WHAT IS EXPECTED -
Lines that contain "Buzău" are to be copied from the material, every one of them.

GIVEN INFORMATION -
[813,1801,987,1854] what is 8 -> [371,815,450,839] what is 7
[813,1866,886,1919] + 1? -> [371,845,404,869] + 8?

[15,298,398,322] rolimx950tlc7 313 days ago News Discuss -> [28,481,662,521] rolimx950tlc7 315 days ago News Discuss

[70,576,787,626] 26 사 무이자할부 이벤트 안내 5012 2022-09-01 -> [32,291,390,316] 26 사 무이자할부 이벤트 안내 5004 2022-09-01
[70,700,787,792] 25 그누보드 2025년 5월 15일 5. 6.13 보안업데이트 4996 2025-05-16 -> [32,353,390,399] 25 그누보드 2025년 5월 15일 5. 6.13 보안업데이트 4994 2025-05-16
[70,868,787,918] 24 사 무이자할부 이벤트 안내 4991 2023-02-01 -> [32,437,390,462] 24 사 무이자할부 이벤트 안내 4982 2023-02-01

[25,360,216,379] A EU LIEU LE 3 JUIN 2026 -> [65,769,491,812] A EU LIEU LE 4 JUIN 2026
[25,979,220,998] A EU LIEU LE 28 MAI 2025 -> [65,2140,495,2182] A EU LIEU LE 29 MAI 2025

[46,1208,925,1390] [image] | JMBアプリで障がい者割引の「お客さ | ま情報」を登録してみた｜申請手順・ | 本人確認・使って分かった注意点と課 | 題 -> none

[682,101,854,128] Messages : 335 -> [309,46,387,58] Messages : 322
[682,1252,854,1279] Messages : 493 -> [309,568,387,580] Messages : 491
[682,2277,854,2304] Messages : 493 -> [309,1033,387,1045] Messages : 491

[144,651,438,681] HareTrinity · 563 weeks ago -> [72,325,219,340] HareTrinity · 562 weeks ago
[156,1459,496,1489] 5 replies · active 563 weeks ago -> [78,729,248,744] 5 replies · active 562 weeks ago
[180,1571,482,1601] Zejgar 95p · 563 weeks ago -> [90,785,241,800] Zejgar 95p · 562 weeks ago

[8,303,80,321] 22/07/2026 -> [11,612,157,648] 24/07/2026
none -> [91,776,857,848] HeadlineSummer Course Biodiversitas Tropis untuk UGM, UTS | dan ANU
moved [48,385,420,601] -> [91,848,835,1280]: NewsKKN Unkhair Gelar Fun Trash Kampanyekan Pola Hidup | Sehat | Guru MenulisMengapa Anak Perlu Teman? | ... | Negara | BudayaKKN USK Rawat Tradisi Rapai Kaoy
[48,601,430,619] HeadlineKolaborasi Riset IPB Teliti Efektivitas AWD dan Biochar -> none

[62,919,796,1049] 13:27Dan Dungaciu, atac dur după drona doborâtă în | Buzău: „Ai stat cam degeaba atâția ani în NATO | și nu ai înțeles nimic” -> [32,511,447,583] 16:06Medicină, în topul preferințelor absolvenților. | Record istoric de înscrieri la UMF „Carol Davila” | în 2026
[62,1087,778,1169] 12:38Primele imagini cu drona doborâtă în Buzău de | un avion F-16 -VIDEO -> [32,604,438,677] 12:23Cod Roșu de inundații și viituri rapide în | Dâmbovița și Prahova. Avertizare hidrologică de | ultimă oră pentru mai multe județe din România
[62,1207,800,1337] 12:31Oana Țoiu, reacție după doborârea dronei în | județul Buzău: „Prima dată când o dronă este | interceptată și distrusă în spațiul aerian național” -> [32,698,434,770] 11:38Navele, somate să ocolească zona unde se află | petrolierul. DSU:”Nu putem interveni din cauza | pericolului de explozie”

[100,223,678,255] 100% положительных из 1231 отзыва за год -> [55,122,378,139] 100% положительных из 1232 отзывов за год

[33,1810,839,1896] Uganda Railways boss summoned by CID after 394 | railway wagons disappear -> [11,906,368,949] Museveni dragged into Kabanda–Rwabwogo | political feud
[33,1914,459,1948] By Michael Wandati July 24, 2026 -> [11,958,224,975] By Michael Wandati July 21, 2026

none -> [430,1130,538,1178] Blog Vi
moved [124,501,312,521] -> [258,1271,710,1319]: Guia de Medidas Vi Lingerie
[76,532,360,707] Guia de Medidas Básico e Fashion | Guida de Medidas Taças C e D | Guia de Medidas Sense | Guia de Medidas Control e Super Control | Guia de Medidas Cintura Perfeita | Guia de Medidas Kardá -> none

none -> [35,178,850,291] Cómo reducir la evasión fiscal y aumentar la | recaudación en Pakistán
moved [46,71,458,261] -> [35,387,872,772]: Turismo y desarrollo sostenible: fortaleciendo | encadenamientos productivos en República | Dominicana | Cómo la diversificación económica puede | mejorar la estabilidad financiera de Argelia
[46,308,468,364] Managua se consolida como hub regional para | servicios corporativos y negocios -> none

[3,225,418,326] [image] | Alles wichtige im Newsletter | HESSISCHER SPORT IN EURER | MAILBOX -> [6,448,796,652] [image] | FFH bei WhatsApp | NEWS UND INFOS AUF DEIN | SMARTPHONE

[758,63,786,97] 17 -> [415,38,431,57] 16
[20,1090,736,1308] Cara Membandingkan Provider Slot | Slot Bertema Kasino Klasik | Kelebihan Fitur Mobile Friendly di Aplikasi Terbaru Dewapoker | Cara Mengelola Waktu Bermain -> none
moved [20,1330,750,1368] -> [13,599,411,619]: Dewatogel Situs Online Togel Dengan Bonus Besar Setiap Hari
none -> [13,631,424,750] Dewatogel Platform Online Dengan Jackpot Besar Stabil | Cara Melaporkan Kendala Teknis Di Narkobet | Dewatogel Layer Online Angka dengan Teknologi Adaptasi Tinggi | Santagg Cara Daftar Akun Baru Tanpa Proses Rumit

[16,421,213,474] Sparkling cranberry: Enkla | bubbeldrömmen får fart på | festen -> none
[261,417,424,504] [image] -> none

YOUR RESPONSE -
[62,919,796,1049] 13:27Dan Dungaciu, atac dur după drona doborâtă în | Buzău: „Ai stat cam degeaba atâția ani în NATO | și nu ai înțeles nimic” -> [32,511,447,583] 16:06Medicină, în topul preferințelor absolvenților. | Record istoric de înscrieri la UMF „Carol Davila” | în 2026
[62,1087,778,1169] 12:38Primele imagini cu drona doborâtă în Buzău de | un avion F-16 -VIDEO -> [32,604,438,677] 12:23Cod Roșu de inundații și viituri rapide în | Dâmbovița și Prahova. Avertizare hidrologică de | ultimă oră pentru mai multe județe din România
[62,1207,800,1337] 12:31Oana Țoiu, reacție după doborârea dronei în | județul Buzău: „Prima dată când o dronă este | interceptată și distrusă în spațiul aerian național” -> [32,698,434,770] 11:38Navele, somate să ocolească zona unde se află | petrolierul. DSU:”Nu putem interveni din cauza | pericolului de explozie”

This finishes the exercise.